Comment Re:Duh (Score 1) 353
Not really. Sure, building and maintaing the *capacity* costs money. But that's a fixed cost regardless of how much of that capacity you actually use. That's very different from water.
No, not really. It is a fixed cost, but capacity is explicitly limited by that initial investment. And it is a very significant cost both to initially install and upgrade. Its costs a lot of money to rip pipes out of the ground to replace a 6" main with an 10" main. Likewise, it costs a lot of money to replace a 100Mb backbone segment with a 1Gb segment.
When a subscriber upgrades their 1.5Mb line to a 10Mb line, they expect to only pay a nominal increase (or more likely get the increase for the same price). They have no concept that actually supplying that backend (an order of magnitude increase) is an immense capital cost. And that subscriber has no intention of paying that capital cost... That means the ISP has to spread that cost out over many years. Yet somehow the user now expects orders of magnitude speed increase every year or 2??? Cost wise, equipment wise, backbone capacity wise (as far as spectrum/etc.) it simply is not feasible.

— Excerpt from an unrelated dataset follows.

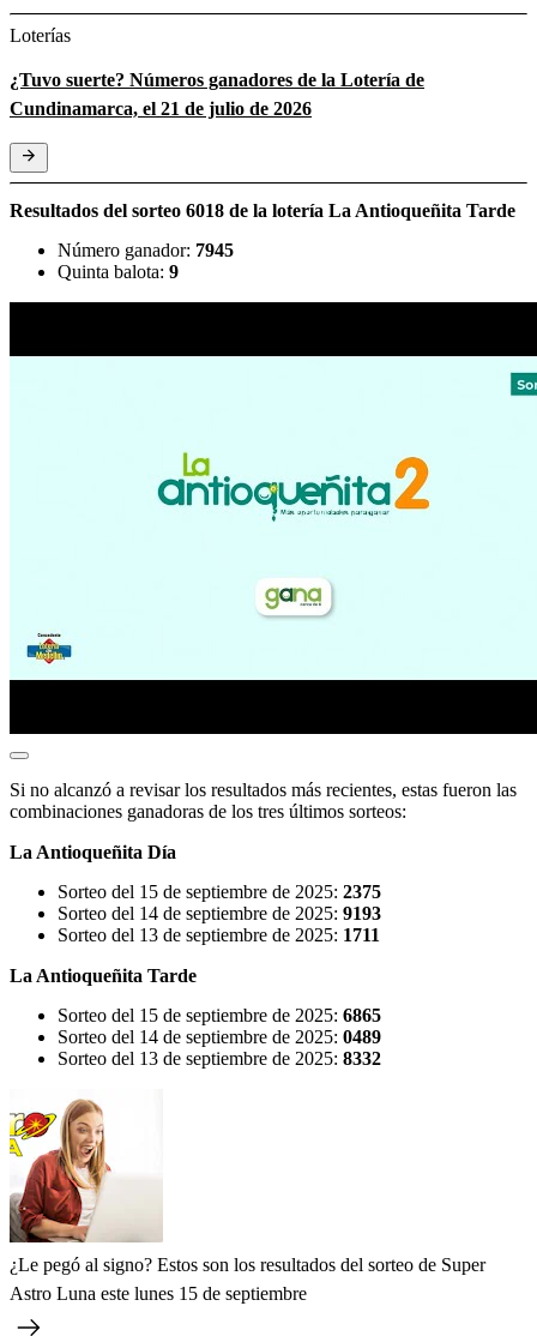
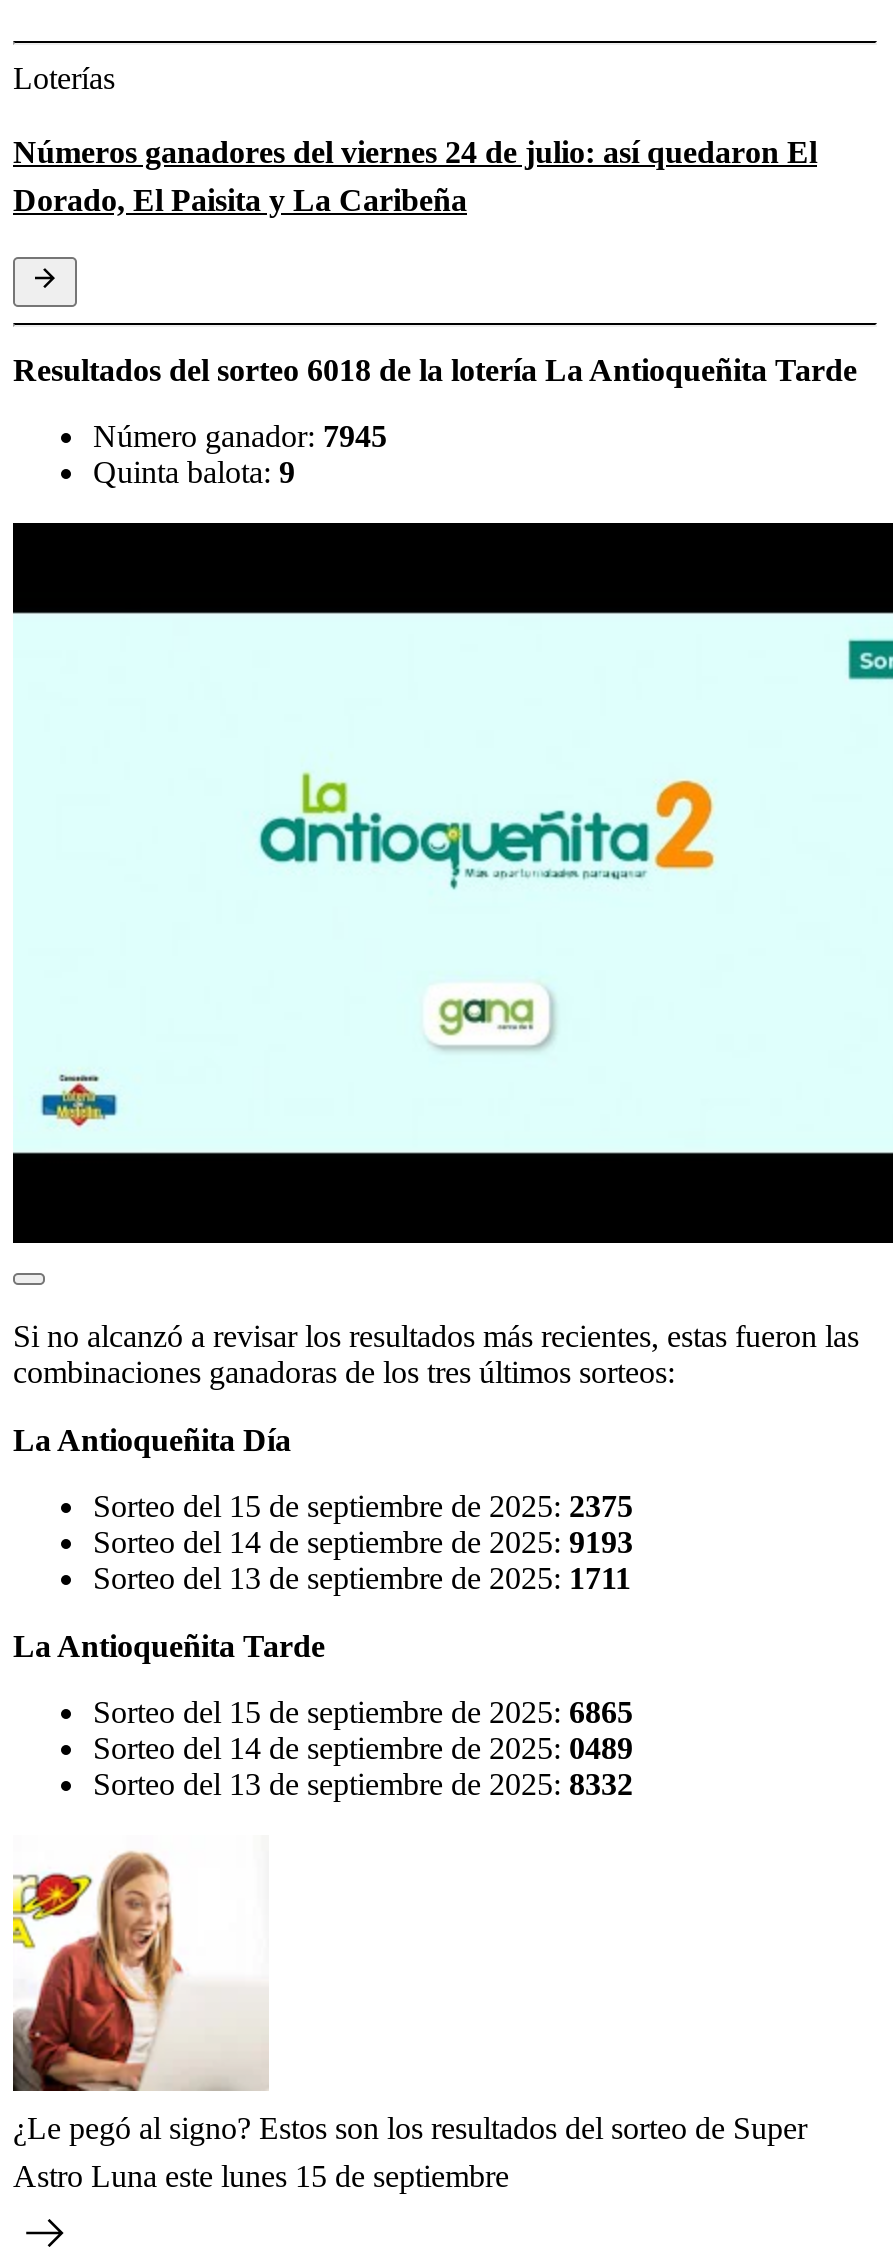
[10,69,424,119] ¿Tuvo suerte? Números ganadores de la Lotería de | Cundinamarca, el 21 de julio de 2026 -> [13,135,817,217] Números ganadores del viernes 24 de julio: así quedaron El | Dorado, El Paisita y La Caribeña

And don't give me this crap argument "well then they should have built it right in the first place". The real world has real costs. I can install a hypothetical 1Gb backbone now for, lets say, $15,000. I could also install a 10Gb link for $110,000. Spread out over 2 years with 300 customers, that 1Gb backbone (one of a dozen or more you will need) amounts to an increase of $2/month on every customers bill (excluding the cost of borrowing). That 10Gb link will cost each of my customers an additional $15.28 every month.
If I have 300Mb real bandwidth requirements on that particular segment today, does it make any sense for me to install the 10Gb link today? When I will not utilize it for years? When my customers will not pay for it today? Yet somehow several years from now customer expect that 1Gb circuit to magically upgrade itself to 10Gb without any cost.... real money, it's what its all about.